During the Japanese invasion (1592-1597), most of the temple's buildings were burned down. In 1651 some buildings, Daeungjeon, Yeongsanjeon and Daejeok-gwangjeon, were reconstructed. During the period of the Korean Empire (1897-1910), Kim Gu (金九, pen name: Baekbeom) came to Magoksa Temple after escaping from Incheon Prison, and temporarily lived a monastic life under the Dharma name Wonjong. Kim Gu had been imprisoned after killing a Japanese military officer who had conspired with the murderers of Empress Myeongseong. The juniper tree growing in front of Daegwang-bojeon Hall is said to have been planted by Kim Gu himself.

Legend

Legend tells us that when Jajang came to the eastern slope of Taehwasan where Magoksa is found he decided to establish a temple and call it magok, which means Flax Valley.  Jajang felt that many good priests could come from the area "to cause the rapid growth of Buddhism", like the rapid growth of the flax plant that grows here.

Cultural Properties 
According to geomantic theory, the terrain of the mountains and rivers around Magoksa forms the “taegeuk” design and so it was selected as one of Joseon's ten utopian sites,  places safe from war and disaster, by geomancy books like Taengniji (Guide for Choosing Desirable Settlement-sites) and Jeonggamnok (The Prophetic Writings of Jeong). That may be why Magoksa Temple has many timeless pieces of cultural heritage. One must first appreciate the calligraphy of the name plaques that deck the Dharma halls, which can easily be missed.
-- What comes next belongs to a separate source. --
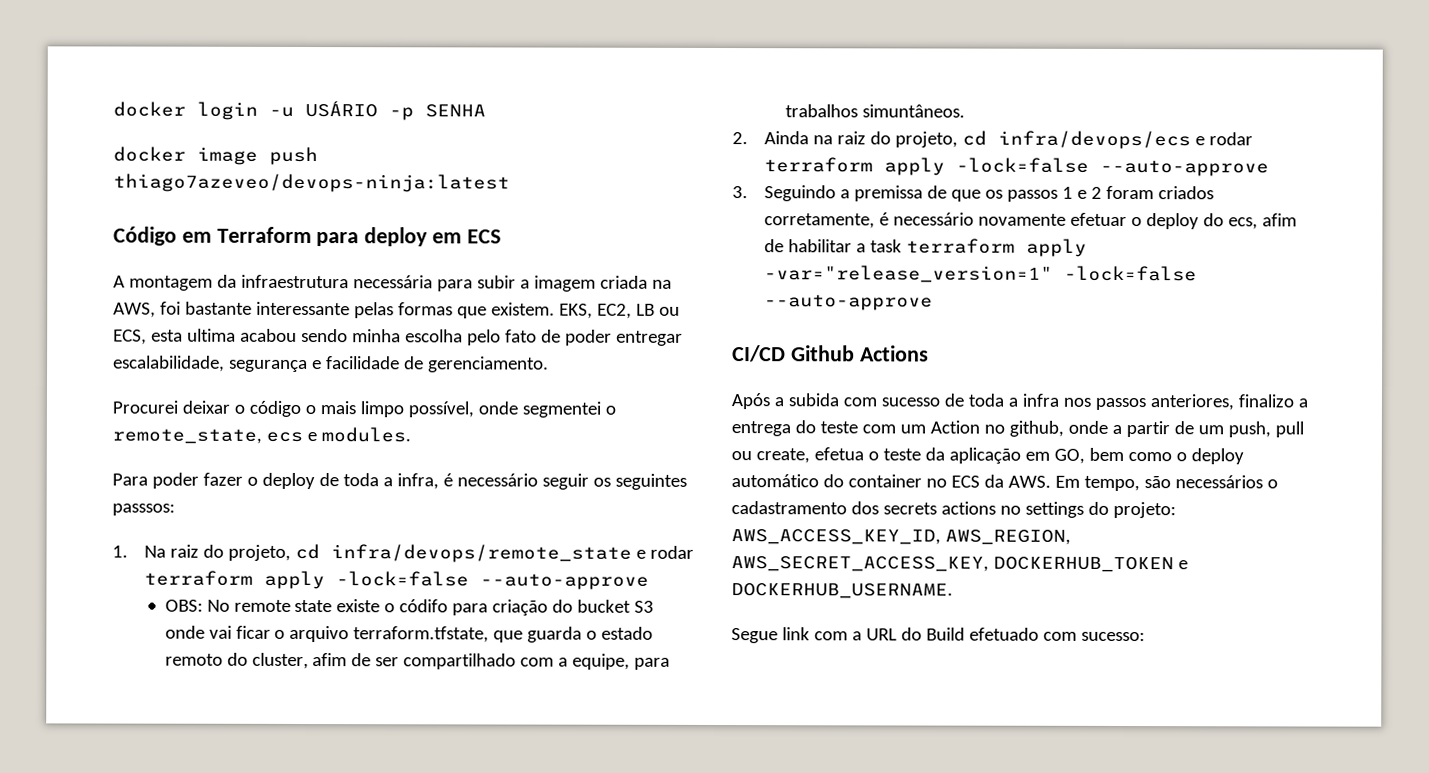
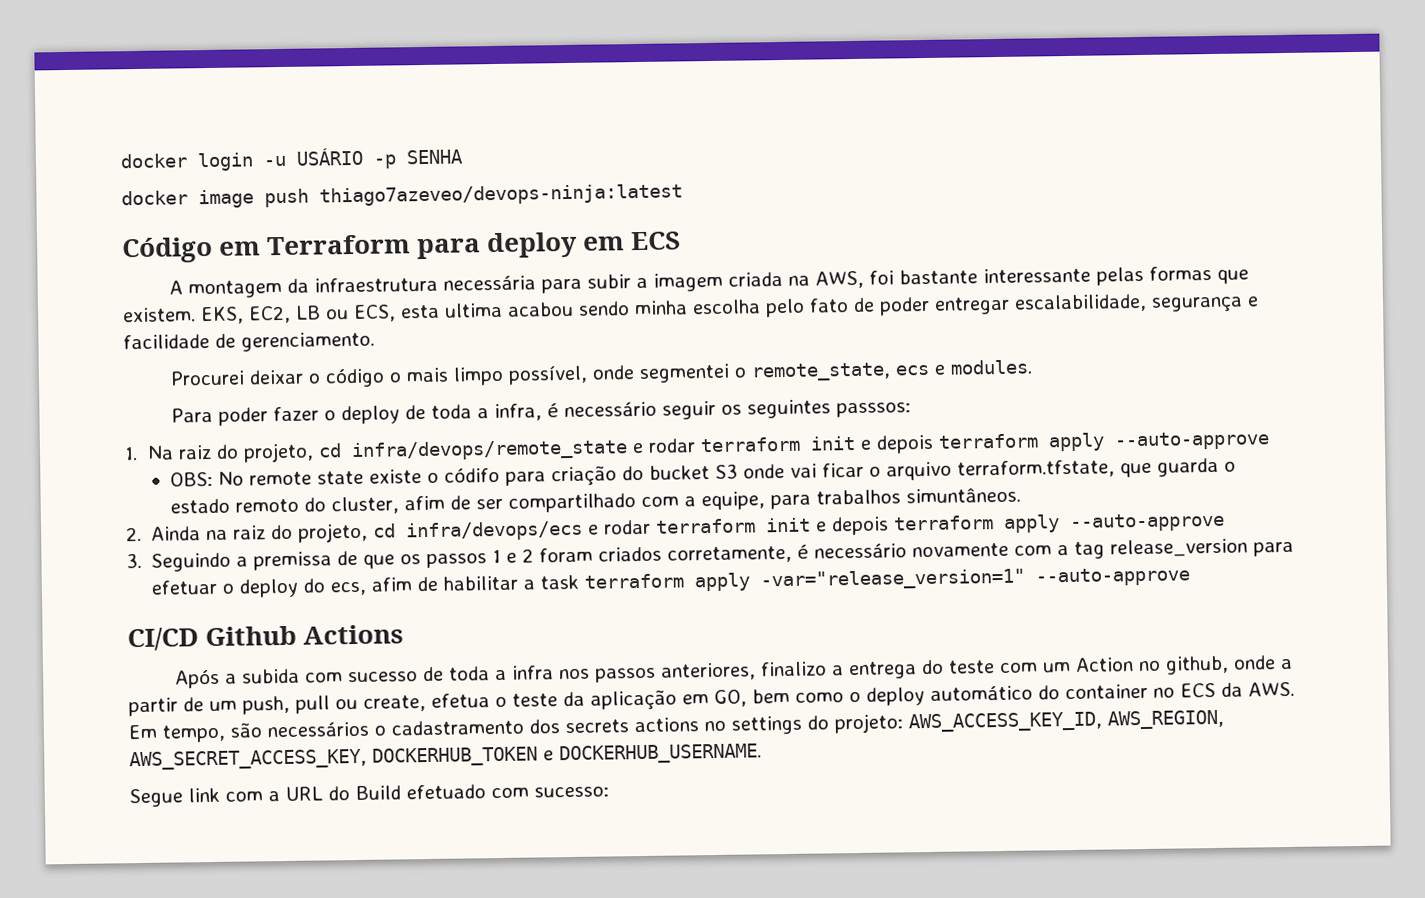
[264,570,470,590] apply -lock=false -> [809,432,1105,454] init e depois terraform apply
[884,157,1090,176] apply -lock=false -> [765,514,1061,536] init e depois terraform apply
(1067, 219) none -> [1014,538,1295,559] com a tag release_version para
[1064,265,1198,282] -lock=false -> (1026, 579) none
First is the calligraphy on the plaque of Daeung-bojeon,  the Main Buddha Hall. Written by Kim Saeng, one of the four great calligraphers of Silla and Goryeo, the characters display the energy and talent of the writer. Next is the plaque of Yeongsanjeon which has “Sejo-daewang-eopil (世祖大王御筆),” meaning “Written by King Sejo” in the upper left hand corner. It may have been written when the king stopped by Magoksa on his way to Onyang or Mt. Songnisan. Another is the plaque of Daegwang-bojeon, written by Gang Se-hwang  who excelled in literature, art and calligraphy, and taught such disciples as Sin Wi and Kim Hong-do.

Then there is the plaque of Simgeomdang written by Jo Yun-hyeong,  an honorable government official during the reign of King Jeongjo. The plaque reading “Magoksa” that hangs on the dormitory was created by Kim Gyu-jin,  an artist of the modern era, by adding a simple painting around the writing.

 Treasure #799 - Magoksa houses a five-storey, Ocheung Stone pagoda.  The pagoda is one of only three in the world the top embellished with bronze, suggesting influence from Tibetan (Lama) Buddhism.
 Treasure #800 - Yeongsanjeon
 Treasure #801 - Daeungbojeon
 Treasure #802 - Daegwangbojeon
 Treasure #1260 - Gaebultaeng of Buddha, a woodblock print from the 13th year (1687) of King Sukjong, in color on hemp cloth.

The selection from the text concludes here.